The Z value is the one I use in the steepest part of the sim, and this makes some really big cubes. I tend to pull them apart far enough to tell them apart.  Be careful here–I’ve hung a sim that was running fine for a week by planting the seed prims not close to the center and then dragging the centroid of the megaprim over into the next region. Sometimes when handling these megaprims it’s handy to ensure that you have the SL client’s draw distance maxed out to 512 meters, and also to zoom the view out from default one notch with “CTL-8” to trade of field of view with distance from the prims you are handling. So when you’ve got one of the megaprims selected for editing in the SL client, move them into position by keying locations into the Object tab while being very careful not to touch the values in the Size category (thus saving yourself a visit back on the OpenSim console to reinflate the megaprim) When using but four terrain sculptie megaprims per region, their positions in X and Y are always the same, and the Z position will depend on how you’ve rescaled your floating-point terrain to fit into the 8-bit unsigned approximation. For the example megaprims that I have posted, use these:

Prim ‘nw’ XYZ = 64, 192, 188
Prim ‘ne’ XYZ = 192, 192, 188
Prim ‘sw’ XYZ = 64, 64, 189.5 (tweaked for amphitheater vs. region terrain)
Prim ‘se’ XYZ = 192, 64, 188

Once I can see that the prims have snapped to fully cover the region and are all nearly the same height, I change their Building Block type to Sculpted and see four really large apples that may be somewhat subterranean. If I hadn’t already done so, I use File > Bulk Upload to get all the bumpmap and texture Targa files into inventory. When you have four megaprim sculpties, you should choose the following for Object/Sculpt Texture and Texture/Texture:

Prim ‘nw’ Sculpt = ‘ob40_03_13_z3.tga’ ; Texture = ‘ob40e_03_13.tga’
Prim ‘ne’ Sculpt = ‘ob40_03_14_z3.tga’ ; Texture = ‘ob40e_03_14.tga’
Prim ‘sw’ Sculpt = ‘ob40_04_13_z3.tga’ ; Texture = ‘ob40e_04_13.tga’
Prim ‘se’ Sculpt = ‘ob40_04_14_z3.tga’ ; Texture = ‘ob403_04_14.tga’
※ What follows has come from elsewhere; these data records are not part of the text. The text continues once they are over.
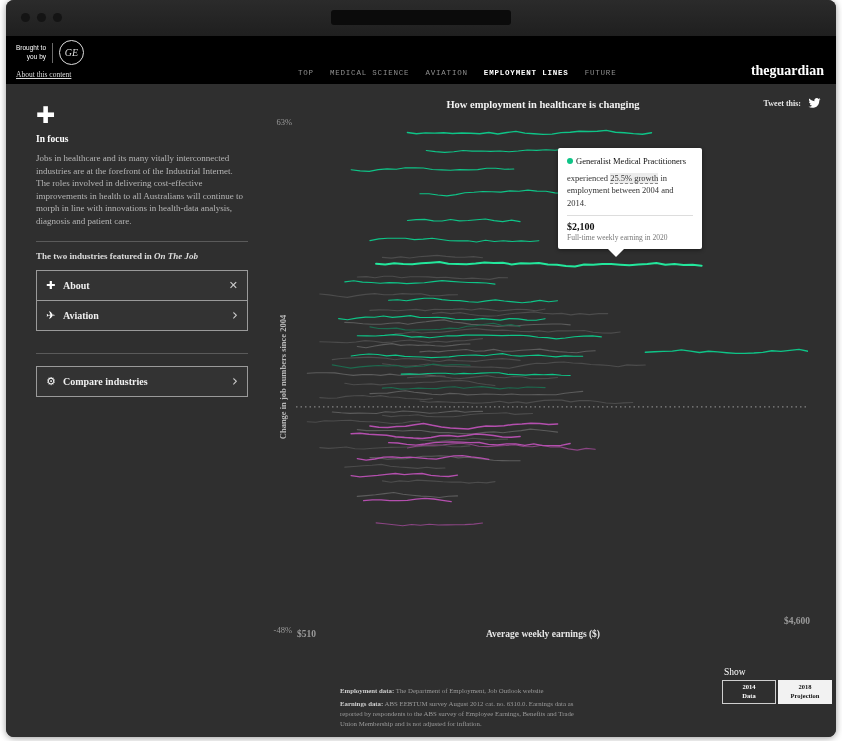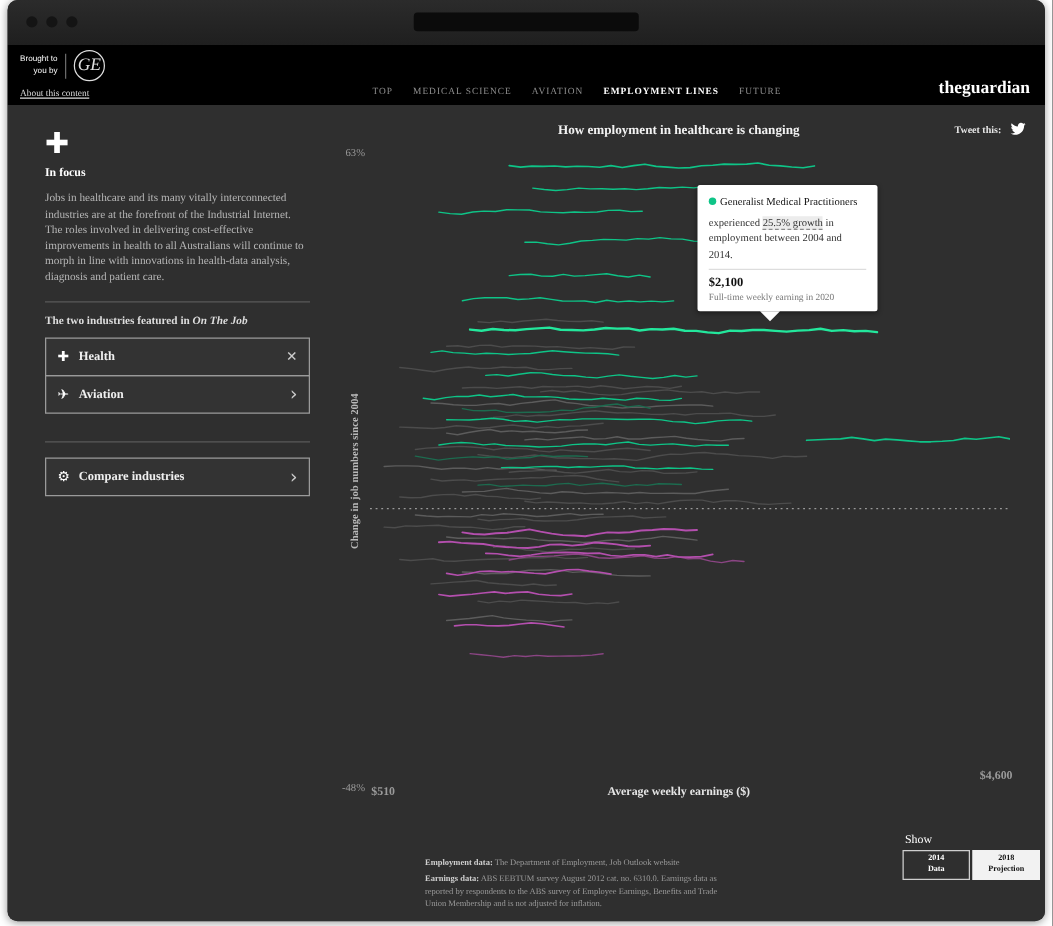--- a/index.html
+++ b/index.html
@@ -25,7 +25,7 @@
   .sponsor-text{font-size:6.5px;color:#fff;text-align:right;line-height:1.35;font-family:"Liberation Sans",sans-serif;}
   .sponsor-divider{width:1px;height:20px;background:#6a6a6a;}
   .ge-logo{width:23px;height:23px;border:1.5px solid #ddd;border-radius:50%;display:flex;align-items:center;
-    justify-content:center;font-style:italic;font-size:14px;color:#ddd;}
+    justify-content:center;font-style:italic;font-size:10px;color:#ddd;}
   .about-link{position:absolute;left:10px;bottom:5px;font-size:7.5px;color:#ddd;text-decoration:underline;cursor:pointer;}
   .nav{position:absolute;left:292px;bottom:7px;display:flex;gap:16px;align-items:baseline;}
   .nav-item{font-size:7.5px;letter-spacing:.8px;color:#8f8f8f;cursor:pointer;white-space:nowrap;}

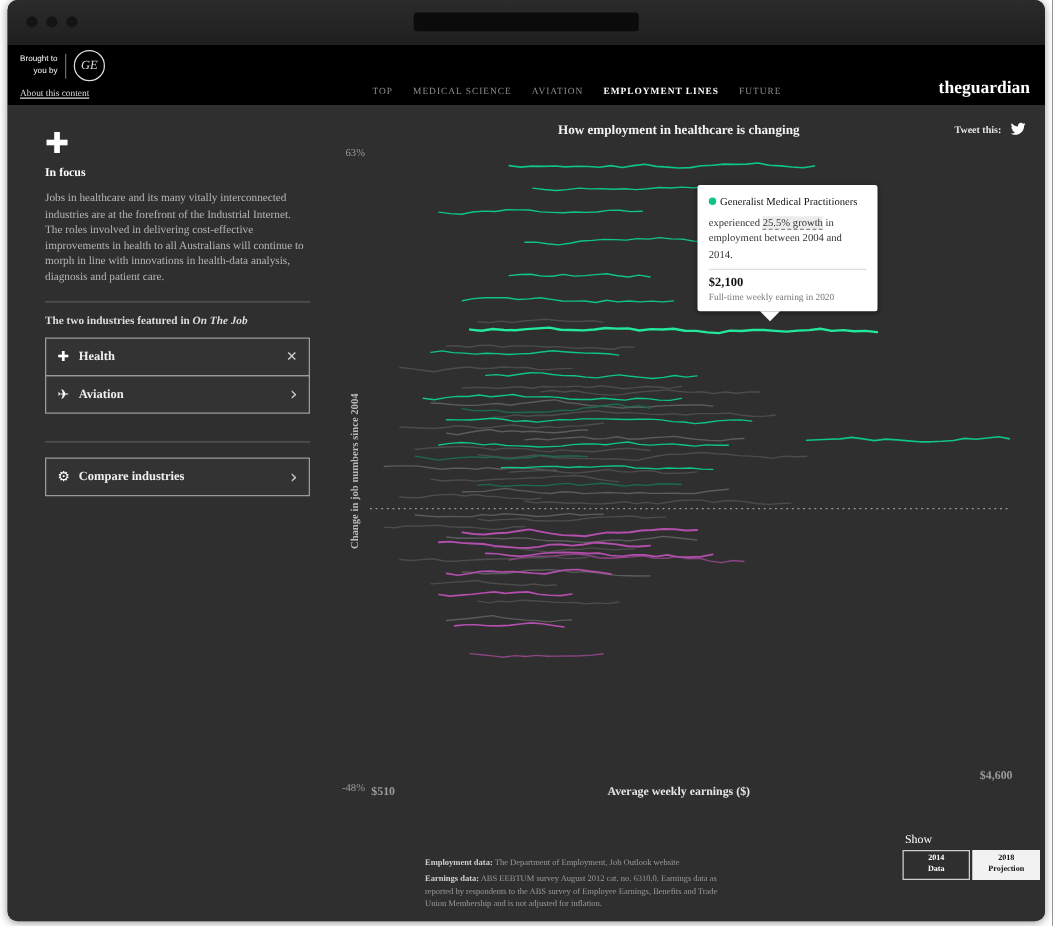--- a/index.html
+++ b/index.html
@@ -28,7 +28,7 @@
     justify-content:center;font-style:italic;font-size:10px;color:#ddd;}
   .about-link{position:absolute;left:10px;bottom:5px;font-size:7.5px;color:#ddd;text-decoration:underline;cursor:pointer;}
   .nav{position:absolute;left:292px;bottom:7px;display:flex;gap:16px;align-items:baseline;}
-  .nav-item{font-size:7.5px;letter-spacing:.8px;color:#8f8f8f;cursor:pointer;white-space:nowrap;}
+  .nav-item{font-size:7.5px;letter-spacing:.8px;color:#8f8f8f;cursor:pointer;white-space:nowrap;font-family:Liberation Mono, monospace;}
   .nav-item.active{color:#fff;font-weight:bold;}
   .brand{position:absolute;right:12px;bottom:5px;font-size:14px;font-weight:bold;color:#fff;}
   

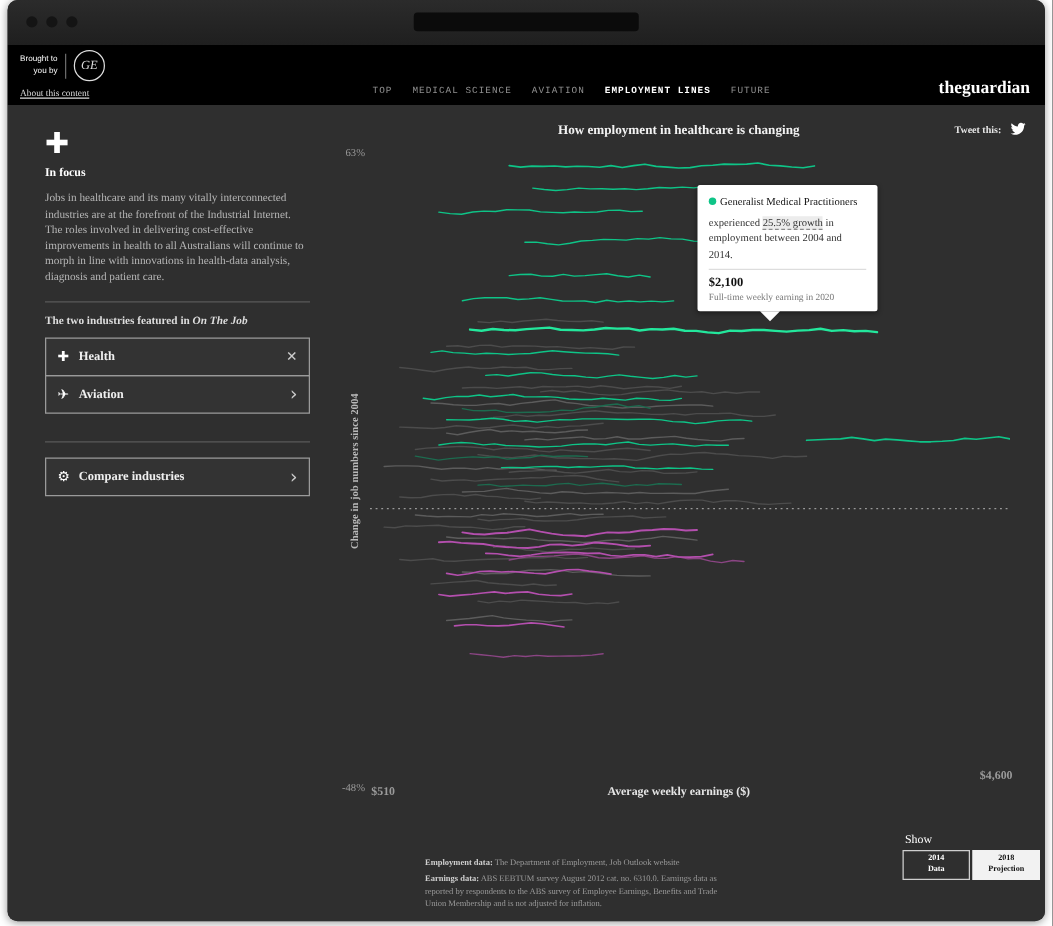--- a/index.html
+++ b/index.html
@@ -137,7 +137,7 @@
       <div class="industry-group">
         <div class="industry-btn">
           <span class="i-icon">✚</span>
-          <span class="i-label">Health</span>
+          <span class="i-label">About</span>
           <span class="i-trail">✕</span>
         </div>
         <div class="industry-btn">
For the sort of appearance that looks best at first, I have kept the background color in the texture to all 255’s and set the Full Bright to checked. That setting does not do well when it’s night in the sim, but it overcomes some sort of fade that is visible in the texture around the edges of the sculptie when Full Bright is not set. More improvements for the future!

Deep thanks to Adam Zaius for pointing out that I hadn’t really made clear these details in the blog. Enjoy!